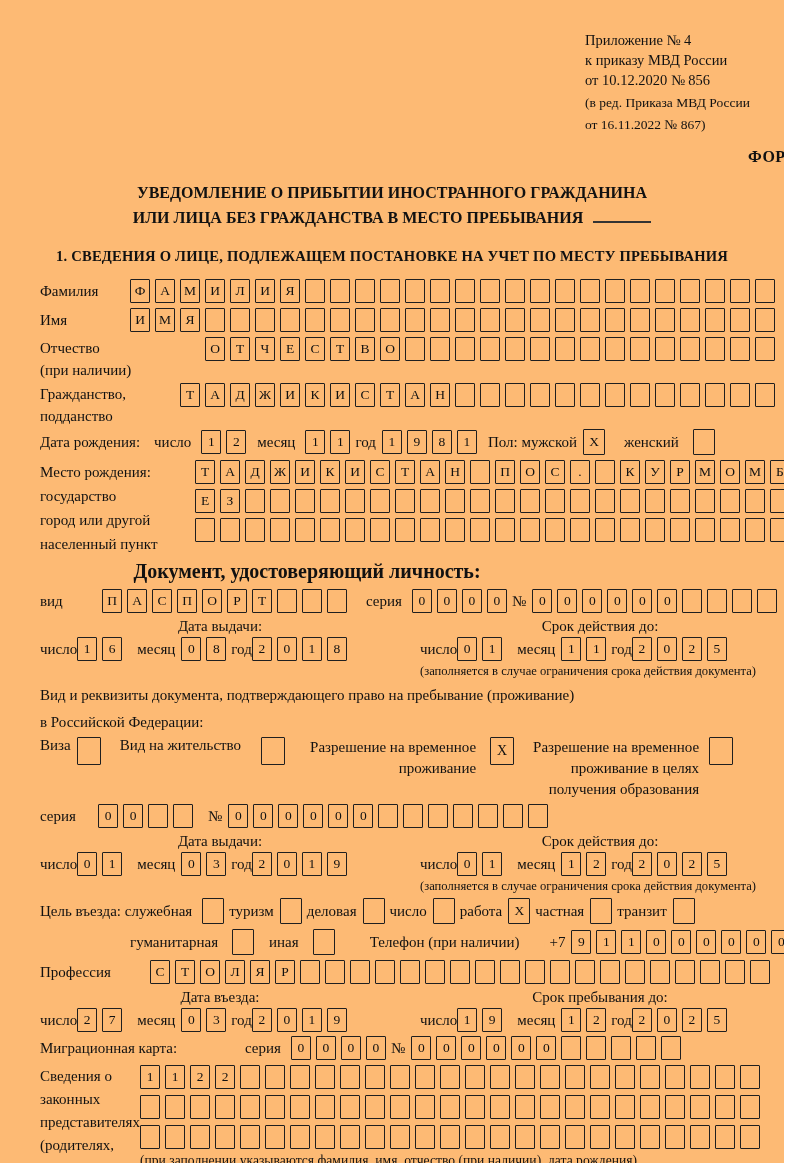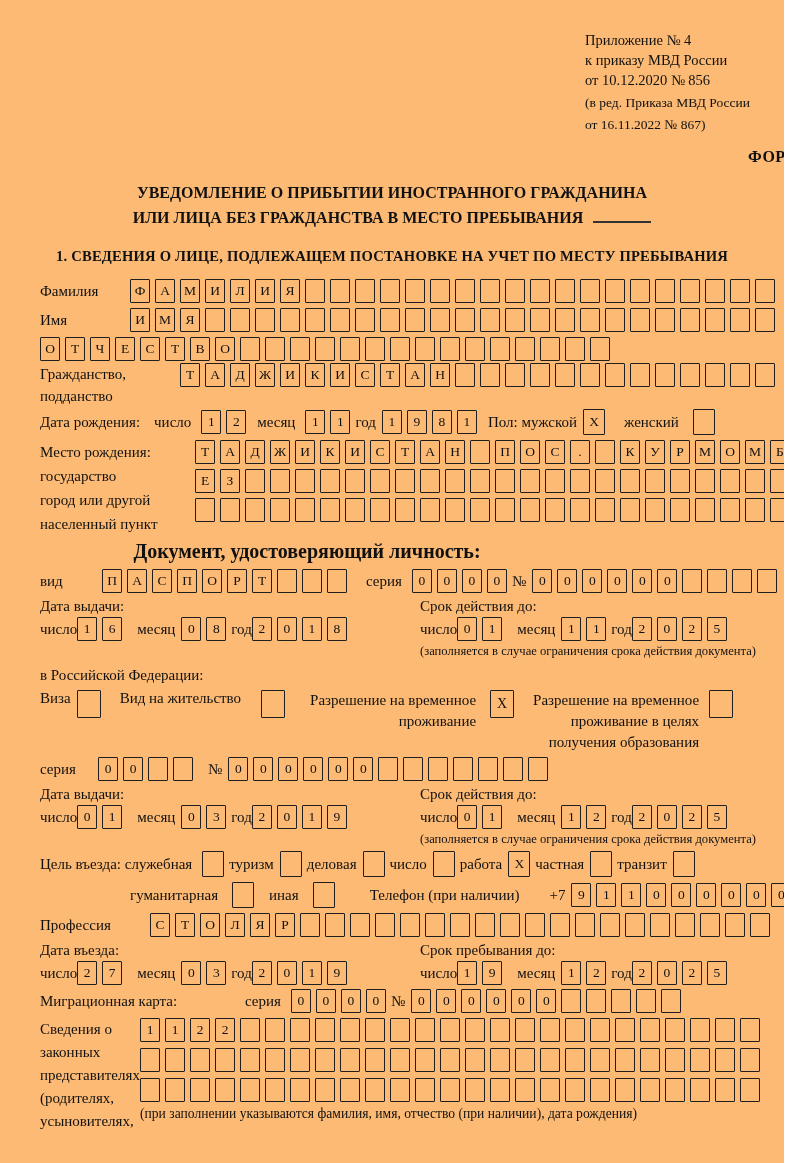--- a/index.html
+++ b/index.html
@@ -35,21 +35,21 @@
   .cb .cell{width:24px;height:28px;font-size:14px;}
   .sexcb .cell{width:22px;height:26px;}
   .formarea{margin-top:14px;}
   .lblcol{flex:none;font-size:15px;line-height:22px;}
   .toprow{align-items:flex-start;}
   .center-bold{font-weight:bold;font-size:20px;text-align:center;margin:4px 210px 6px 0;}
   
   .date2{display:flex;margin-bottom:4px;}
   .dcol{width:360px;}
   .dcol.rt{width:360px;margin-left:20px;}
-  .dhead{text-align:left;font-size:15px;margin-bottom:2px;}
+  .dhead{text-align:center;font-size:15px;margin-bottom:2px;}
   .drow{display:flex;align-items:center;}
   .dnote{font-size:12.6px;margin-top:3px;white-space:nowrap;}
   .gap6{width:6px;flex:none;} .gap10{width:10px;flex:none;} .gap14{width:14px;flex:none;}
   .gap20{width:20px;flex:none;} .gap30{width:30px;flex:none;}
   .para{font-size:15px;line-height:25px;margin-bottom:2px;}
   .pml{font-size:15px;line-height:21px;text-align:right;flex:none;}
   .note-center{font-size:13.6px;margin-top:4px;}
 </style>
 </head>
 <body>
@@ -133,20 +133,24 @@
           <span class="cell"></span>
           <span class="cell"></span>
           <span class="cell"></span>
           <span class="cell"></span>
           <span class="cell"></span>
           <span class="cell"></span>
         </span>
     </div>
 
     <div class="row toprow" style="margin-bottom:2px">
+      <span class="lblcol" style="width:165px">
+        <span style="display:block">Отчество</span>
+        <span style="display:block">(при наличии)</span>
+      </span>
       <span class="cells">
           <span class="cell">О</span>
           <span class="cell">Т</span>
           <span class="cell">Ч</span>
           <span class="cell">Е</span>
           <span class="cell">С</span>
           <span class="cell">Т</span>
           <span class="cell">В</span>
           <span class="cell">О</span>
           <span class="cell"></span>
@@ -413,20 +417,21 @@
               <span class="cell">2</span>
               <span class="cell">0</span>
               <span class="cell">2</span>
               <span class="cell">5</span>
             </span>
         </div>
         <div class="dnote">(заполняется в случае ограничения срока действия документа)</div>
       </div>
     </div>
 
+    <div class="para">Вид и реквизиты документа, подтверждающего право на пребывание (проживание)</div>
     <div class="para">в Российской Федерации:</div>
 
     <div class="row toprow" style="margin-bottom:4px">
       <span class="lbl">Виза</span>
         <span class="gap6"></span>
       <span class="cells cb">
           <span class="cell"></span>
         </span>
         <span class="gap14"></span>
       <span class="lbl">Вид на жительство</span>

▶ [Problem to solve]: Word for word, restate all of the material above except its pictures.

▶ [Result of this task]:
--- a/index.html
+++ b/index.html
@@ -35,21 +35,21 @@
   .cb .cell{width:24px;height:28px;font-size:14px;}
   .sexcb .cell{width:22px;height:26px;}
   .formarea{margin-top:14px;}
   .lblcol{flex:none;font-size:15px;line-height:22px;}
   .toprow{align-items:flex-start;}
   .center-bold{font-weight:bold;font-size:20px;text-align:center;margin:4px 210px 6px 0;}
   
   .date2{display:flex;margin-bottom:4px;}
   .dcol{width:360px;}
   .dcol.rt{width:360px;margin-left:20px;}
-  .dhead{text-align:left;font-size:15px;margin-bottom:2px;}
+  .dhead{text-align:center;font-size:15px;margin-bottom:2px;}
   .drow{display:flex;align-items:center;}
   .dnote{font-size:12.6px;margin-top:3px;white-space:nowrap;}
   .gap6{width:6px;flex:none;} .gap10{width:10px;flex:none;} .gap14{width:14px;flex:none;}
   .gap20{width:20px;flex:none;} .gap30{width:30px;flex:none;}
   .para{font-size:15px;line-height:25px;margin-bottom:2px;}
   .pml{font-size:15px;line-height:21px;text-align:right;flex:none;}
   .note-center{font-size:13.6px;margin-top:4px;}
 </style>
 </head>
 <body>
@@ -133,20 +133,24 @@
           <span class="cell"></span>
           <span class="cell"></span>
           <span class="cell"></span>
           <span class="cell"></span>
           <span class="cell"></span>
           <span class="cell"></span>
         </span>
     </div>
 
     <div class="row toprow" style="margin-bottom:2px">
+      <span class="lblcol" style="width:165px">
+        <span style="display:block">Отчество</span>
+        <span style="display:block">(при наличии)</span>
+      </span>
       <span class="cells">
           <span class="cell">О</span>
           <span class="cell">Т</span>
           <span class="cell">Ч</span>
           <span class="cell">Е</span>
           <span class="cell">С</span>
           <span class="cell">Т</span>
           <span class="cell">В</span>
           <span class="cell">О</span>
           <span class="cell"></span>
@@ -413,20 +417,21 @@
               <span class="cell">2</span>
               <span class="cell">0</span>
               <span class="cell">2</span>
               <span class="cell">5</span>
             </span>
         </div>
         <div class="dnote">(заполняется в случае ограничения срока действия документа)</div>
       </div>
     </div>
 
+    <div class="para">Вид и реквизиты документа, подтверждающего право на пребывание (проживание)</div>
     <div class="para">в Российской Федерации:</div>
 
     <div class="row toprow" style="margin-bottom:4px">
       <span class="lbl">Виза</span>
         <span class="gap6"></span>
       <span class="cells cb">
           <span class="cell"></span>
         </span>
         <span class="gap14"></span>
       <span class="lbl">Вид на жительство</span>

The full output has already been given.